Don't send email when error is "Unknown Error"

borrierulez · Post by **borrierulez** » Tue Jan 31, 2017 9:18 am

Hey everyone,

I'm using check_esx plugin to minior esx hosts, it works fine but 10 times per day i get false alerts: CHECK_ESX CRITICAL - HOST IO Unknown error

I don't know how to solve the plugin (prob bug) but i want to know a way to tell nagios to ignore this and certainly don't send emails, how can I do this?

Borrie

rkennedy · Post by **rkennedy** » Tue Jan 31, 2017 2:39 pm

I would look look at using the negate plugin, to have it run before, which will let you define the exit code for an unknown state.

For example -

Code: Select all

[root@centos7 libexec]# ./negate -u OK ./check_dummy 3
UNKNOWN
[root@centos7 libexec]# echo $?
0

The 3 with check_dummy tells it to exit with a 3 (UNKNOWN) state. Using negate, we tell it to flip -u to OK.

borrierulez · Post by **borrierulez** » Thu Feb 02, 2017 2:03 pm

RKennedy,

Thank you for your answer!

I've put it in like this:

command_line $USER1$/negate -u OK $USER1$/check_esx -H $HOSTADDRESS$ -u $USER11$ -p $USER12$ -l cpu -s usage -w $ARG1$ -c $ARG2$ -t 90 3

But still get these: CHECK_ESX CRITICAL - HOST CPU Unknown error

Am i doing something wrong?

rkennedy · Post by **rkennedy** » Thu Feb 02, 2017 2:13 pm

The error message will still say unknown, but the status in Nagios should change to be OK.

Ah - taking a step back here, it looks like it's perhaps exiting on a CRITICAL state since the unknown error is actually in the message.
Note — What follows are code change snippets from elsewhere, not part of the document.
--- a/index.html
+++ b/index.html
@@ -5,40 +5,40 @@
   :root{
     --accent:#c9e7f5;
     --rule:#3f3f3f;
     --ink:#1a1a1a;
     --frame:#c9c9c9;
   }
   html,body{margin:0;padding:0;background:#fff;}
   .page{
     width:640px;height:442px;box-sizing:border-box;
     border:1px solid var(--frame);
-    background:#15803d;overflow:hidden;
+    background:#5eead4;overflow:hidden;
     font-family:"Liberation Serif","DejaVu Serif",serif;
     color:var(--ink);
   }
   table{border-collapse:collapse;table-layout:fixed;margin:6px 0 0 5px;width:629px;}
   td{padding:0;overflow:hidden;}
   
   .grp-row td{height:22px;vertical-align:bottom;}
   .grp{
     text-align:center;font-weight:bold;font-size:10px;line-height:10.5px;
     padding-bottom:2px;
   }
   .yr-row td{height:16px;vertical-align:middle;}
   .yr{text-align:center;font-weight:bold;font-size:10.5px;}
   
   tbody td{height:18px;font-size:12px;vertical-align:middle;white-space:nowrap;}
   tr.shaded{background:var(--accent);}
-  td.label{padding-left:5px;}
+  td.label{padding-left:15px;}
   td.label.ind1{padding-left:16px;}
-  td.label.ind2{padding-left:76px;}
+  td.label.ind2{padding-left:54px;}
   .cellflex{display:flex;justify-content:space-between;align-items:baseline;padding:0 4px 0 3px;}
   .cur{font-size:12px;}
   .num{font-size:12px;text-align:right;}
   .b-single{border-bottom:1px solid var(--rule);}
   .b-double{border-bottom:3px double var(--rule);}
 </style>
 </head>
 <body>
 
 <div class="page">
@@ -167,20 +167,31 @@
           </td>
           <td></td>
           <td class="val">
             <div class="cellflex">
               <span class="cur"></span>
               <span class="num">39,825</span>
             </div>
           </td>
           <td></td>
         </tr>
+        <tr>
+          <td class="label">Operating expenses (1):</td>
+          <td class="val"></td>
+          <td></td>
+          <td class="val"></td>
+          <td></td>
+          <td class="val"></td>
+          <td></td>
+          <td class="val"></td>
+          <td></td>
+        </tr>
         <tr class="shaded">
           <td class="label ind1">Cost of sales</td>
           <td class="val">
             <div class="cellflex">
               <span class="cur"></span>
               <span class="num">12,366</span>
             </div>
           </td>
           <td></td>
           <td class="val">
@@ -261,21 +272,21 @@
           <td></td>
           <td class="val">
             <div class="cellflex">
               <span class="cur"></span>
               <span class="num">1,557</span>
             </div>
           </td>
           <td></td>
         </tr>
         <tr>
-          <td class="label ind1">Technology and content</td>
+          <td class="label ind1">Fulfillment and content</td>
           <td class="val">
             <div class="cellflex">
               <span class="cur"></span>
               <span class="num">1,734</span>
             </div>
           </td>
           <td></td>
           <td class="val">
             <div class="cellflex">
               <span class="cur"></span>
What state is currently reported in Nagios?

borrierulez · Post by **borrierulez** » Fri Feb 03, 2017 5:05 am

It is indeed: State: CRITICAL

rkennedy · Post by **rkennedy** » Fri Feb 03, 2017 10:58 am

This will be difficult to mitigate without a wrapper script that is specifically identifying that text, and flipping the state.

What is the full output of check_esx -h? I'm trying to figure out which version you're using, and which plugin.

The one I'm looking at, check_esx3, has a feature built in for retries -

Code: Select all

    print "    -R retries: # of retries ([0..20]) for individual SNMP queries\n";

I'm wondering if you could utilize this to mitigate the unknown errors. The other option, is increasing your max_check_attempts to provide more time for a real check to come through, instead of a false positive.

borrierulez · Post by **borrierulez** » Mon Feb 06, 2017 3:48 am

Already made the max attempts higher..

check_esx 0.5.0

Code: Select all

This nagios plugin is free software, and comes with ABSOLUTELY NO WARRANTY.
It may be used, redistributed and/or modified under the terms of the GNU
General Public Licence (see http://www.fsf.org/licensing/licenses/gpl.txt).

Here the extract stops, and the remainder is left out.